The Poor ... Blessed?
There was no blessing in the poverty of the cemetery in KTC, the name given to the edge of Cape Town’s Nyanga township where we were building houses for a few weeks in June and July. For those weeks this cemetery was a constant land mark keeping me from getting lost in the vast shack infested sprawl of the Cape Flats. My photographer friend Gordon Ashbridge has a fetish for the image of graveyards and I always said, “When Gordon comes we must go in there.”
When we finally came the weather had turned and there were dark ominous judgemental clouds nestling over Table Mountain. The Cape Flats where the old apartheid government had dumped millions of black people in the 80s is bleak enough in its sandy flatness. On this particular day the barrenness was added to by the wind and the blustering sheets of showers that it carried. Gordon pointed out that graveyards are notoriously desolated and boy desolate had never been more desolate than on this particular winter’s afternoon.
There was a separate depravity to the desolation. There were scatterings of decent head stones and one or two that in the context looked more than decadent. One of the most luxurious marked the grace of someone whose epitaph read “PEACEMAKER”. Ironically it was protected behind bars and barbed wire; the freedom to rest in peace was unavailable in a land of such seismic division. I also wondered about how there were some who could afford such extravagance in deaths contextualised in the make shift shacks that surrounded the burial ground. I remember someone telling me in Khayelitsha that life membership of the Kaiser Chiefs’ supporters club gave life insurance policies that paid for your funeral etc.
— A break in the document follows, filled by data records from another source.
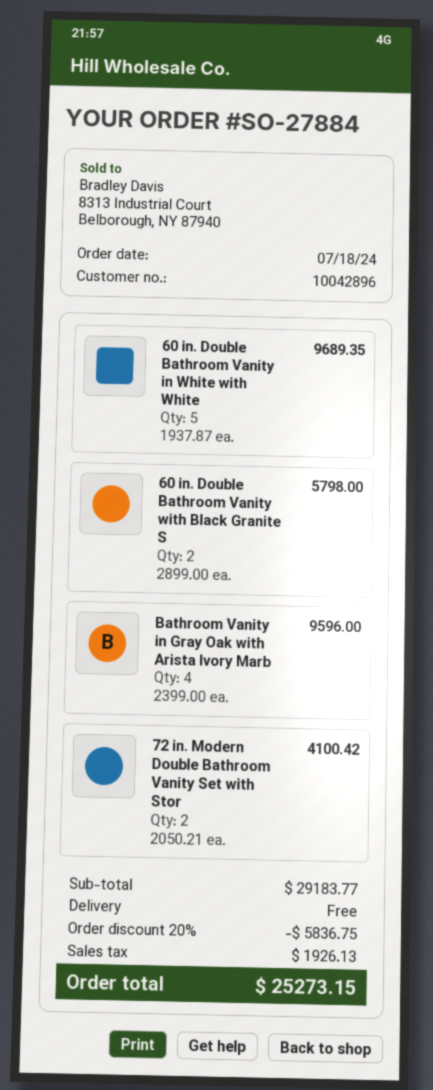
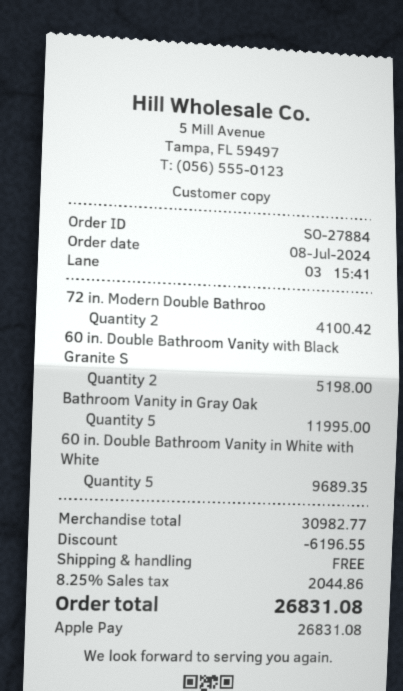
order date: 2024-07-18 -> 2024-07-08
60 in. Double Bathroom Vanity with Black Granite S: 2 for 5798.00 -> 2 for 5198.00
Bathroom Vanity in Gray Oak with Arista Ivory Marb: 4 for 9596.00 -> 5 for 11995.00
subtotal: 29183.77 -> 30982.77
discount: 5836.75 -> 6196.55
tax: 1926.13 -> 2044.86
total: 25273.15 -> 26831.08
It was the majority of graves that raised our sorrow and anger. It was the little frail graves, just little mounds of sand with a few rocks sitting haphazardly and little home made make shift markers, mostly wooden crosses, with felt tip markers scrawling names and ages and dates of birth and death. Little bits of rusted corrugated iron with rough scratchings of paint were all that some could afford. There were few flowers and little grass; just scenes from some old cowboy movie.
Then it got worse. We found ourselves in a sea of children’s graves…stillborns everywhere…a five month old here…a day old there. I took a photograph of four graves in a line and all four souls that lay just a few feet below the frail crosses totalled just over five months of living. Tears and anger fill the ether. This is naked poverty. This is the harvest of the seeds of apartheid but the injustices that caused it are not unique to South Africa’s inequalities. If you are white of skin, European of history and First World of comfort and convenience then there are questions to ask, confessions to face and evils to stand up to.
My friend Christian who was building houses with me a matter of a few hundred yards from these graves had told me he had read somewhere that Cape Town was a microcosm of the world. Here the poverty and the wealth that is built upon it sit cheek by jowl. For me in Belfast or Christian in Toronto our townships are hidden away. We don’t drive past them to go to the airport for our luxurious holidays like Capetonians do. Ours are thousands of miles away in Thailand, Malaysia or Mexico. Too easily we point fingers at our South African cousins asking how they can allow such poverty when we are unaware of our own culpability.
We stopped with Barrington, a local shack dweller, who was digging graves. He was telling us that they bury the children at weekends and what depth the children’s were compared to the adults. When we asked why so many children he avoided the AIDS word; it was poverty and disease. He said that sadly even the little crosses were sometimes stolen for fire wood for the nearby shacks in the winter chill and then people couldn’t find their loved ones.
Whatever Jesus meant by “Blessed are the poor…” it had nothing to do with this. This was the poverty of Amos’s prophetic rage. In a world where it seems religion was pietistically strong with the faithful committed to their places of worship, religious festivals and praise songs Amos had a message from God that was sobering to say the least – away with the noise of your songs I want justice and righteousness. The accusations of injustice are clearly the oppression of the poor. Jesus of course took up the theme of the prophets that takes us to the heart of God. The poor were his first priority whether it was the poor spiritually, physically or materially. Indeed what we do with the poor he told us in an apocalyptic vision of the separation of the saved and the damned at judgement was what we did for the poor. It was a long history of places and moments like this specific square of history in this particular plot of land in Western Province, South Africa that has fired God’s anger and his compassion for the poor.
No, this is not what Jesus meant when he said “Blessed are the poor…” This is what he meant when he said, “But woe to you rich for you have already received your comfort.”